The ancient and medieval texts of Advaita Vedanta and other schools of Hindu philosophy discuss Pramana (epistemology). The theory of Pramana discusses questions like how correct knowledge can be acquired; how one knows, how one doesn't; and to what extent knowledge pertinent about someone or something can be acquired. Advaita Vedānta, accepts the following six kinds of :
1. Pratyakṣam (प्रत्यक्षम्) - perception
2. Anumāṇam (अनुमानम्) - inference
3. Upamāṇam (उपमानम्) - comparison, analogy
4. Arthāpattih (अर्थापत्तिः) - postulation, derivation from circumstances
5. Anupalabdih (अनुपलब्धिः) - non-perception, negative/cognitive proof
6. Śabdah (शब्दः) - relying on word, testimony of past or present reliable experts

==Pratyakṣam (perception)==
Pratyakṣam (प्रत्यक्षम्), perception, is of two types: external - that arising from the interaction of five senses and worldly objects, and internal - perception of inner sense, the mind. Advaita postulates four pre-requisites for correct perception: 1) Indriyarthasannikarsa (direct experience by one's sensory organ(s) with the object, whatever is being studied), 2) Avyapadesya (non-verbal; correct perception is not through hearsay, according to ancient Indian scholars, where one's sensory organ relies on accepting or rejecting someone else's perception), 3) Avyabhicara (does not wander; correct perception does not change, nor is it the result of deception because one's sensory organ or means of observation is drifting, defective, suspect) and 4) Vyavasayatmaka (definite; correct perception excludes judgments of doubt, either because of one's failure to observe all the details, or because one is mixing inference with observation and observing what one wants to observe, or not observing what one does not want to observe). The internal perception concepts included pratibha (intuition), samanyalaksanapratyaksa (a form of induction from perceived specifics to a universal), and jnanalaksanapratyaksa (a form of perception of prior processes and previous states of a 'topic of study' by observing its current state).

==Anumāṇam (inference)==
Anumāṇam (अनुमानम्), inference, is defined as applying reason to reach a new conclusion about truth from one or more observations and previous understanding of truths. Observing smoke and inferring fire is an example of Anumana. This epistemological method for gaining knowledge consists of three parts: 1) Pratijna (hypothesis), 2) Hetu (a reason), and 3) drshtanta (examples). The hypothesis must further be broken down into two parts: 1) Sadhya (that idea which needs to proven or disproven) and 2) Paksha (the object on which the Sadhya is predicated). The inference is conditionally true if Sapaksha (positive examples as evidence) are present, and if Vipaksha (negative examples as counter-evidence) are absent. For rigor, the Indian philosophies further demand Vyapti - the requirement that the hetu (reason) must necessarily and separately account for the inference in "all" cases, in both sapaksha and vipaksha. A conditionally proven hypothesis is called a nigamana (conclusion).

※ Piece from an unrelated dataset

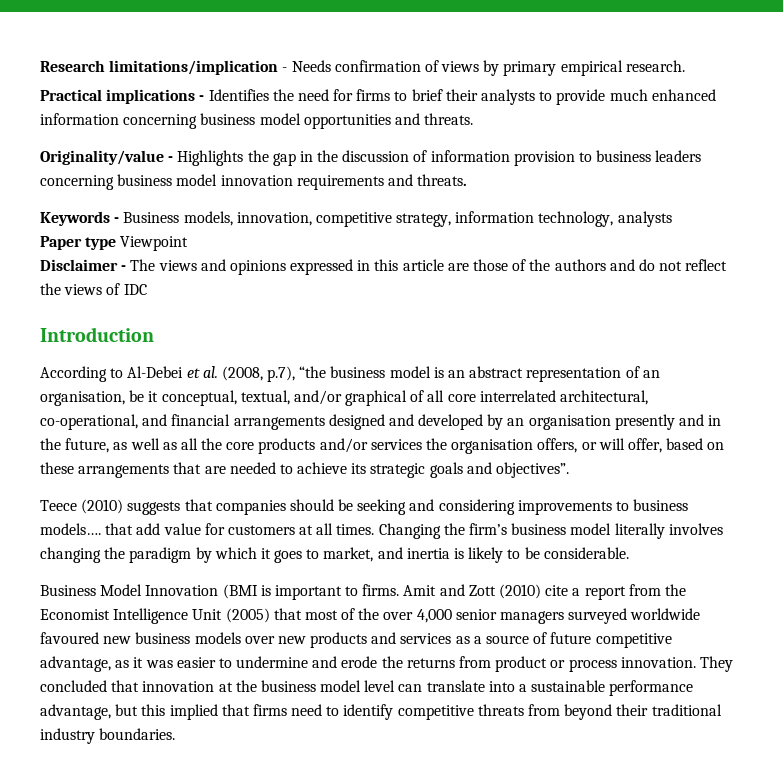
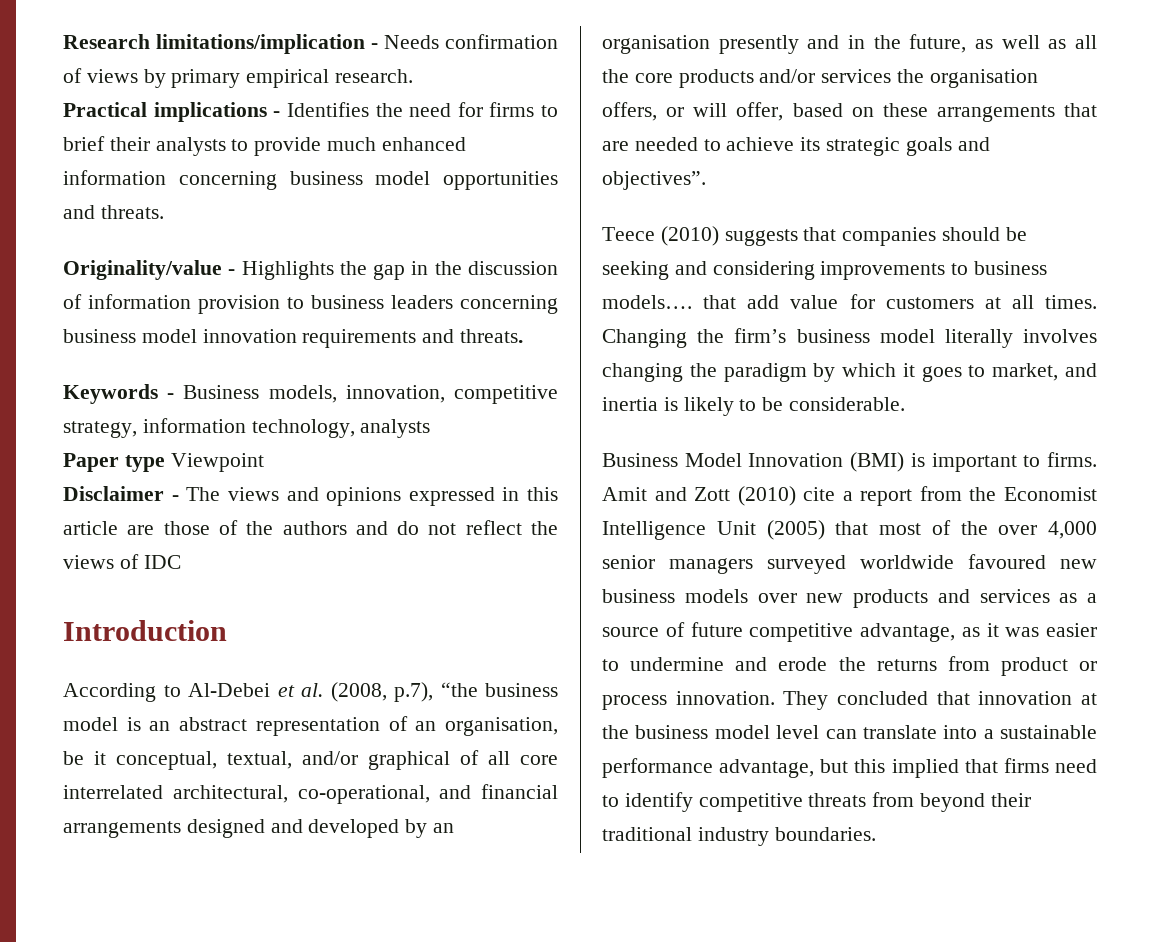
- Business Model Innovation (BMI is important to firms.
+ Business Model Innovation (BMI) is important to firms.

==Upamāṇam (comparison, analogy)==
Upamāṇam (उपमानम्), comparison, analogy. Some Hindu schools consider it as a proper means of knowledge. Upamana, states Lochtefeld, may be explained with the example of a traveler who has never visited lands or islands with endemic population of wildlife. Travelers are told, by someone who has been there, that in those lands you see an animal that sort of looks like a cow, grazes like cow but is different from a cow in such and such way. Such use of analogy and comparison is, state the Indian epistemologists, a valid means of conditional knowledge, as it helps the traveller identify the new animal later. The subject of comparison is formally called upameyam, the object of comparison is called upamanam, while the attribute(s) are identified as samanya.

==Arthāpattih (postulation)==
Arthāpattih (अर्थापत्तिः), postulation, derivation from circumstances. In contemporary logic, this pramana is similar to circumstantial implication. As example, if a person left in a boat on river earlier, and the time is now past the expected time of arrival, then the circumstances support the truth postulate that the person has arrived. Many Indian scholars considered this Pramana as invalid or at best weak, because the boat may have gotten delayed or diverted. However, in cases such as deriving the time of a future sunrise or sunset, this method was asserted by the proponents to be reliable.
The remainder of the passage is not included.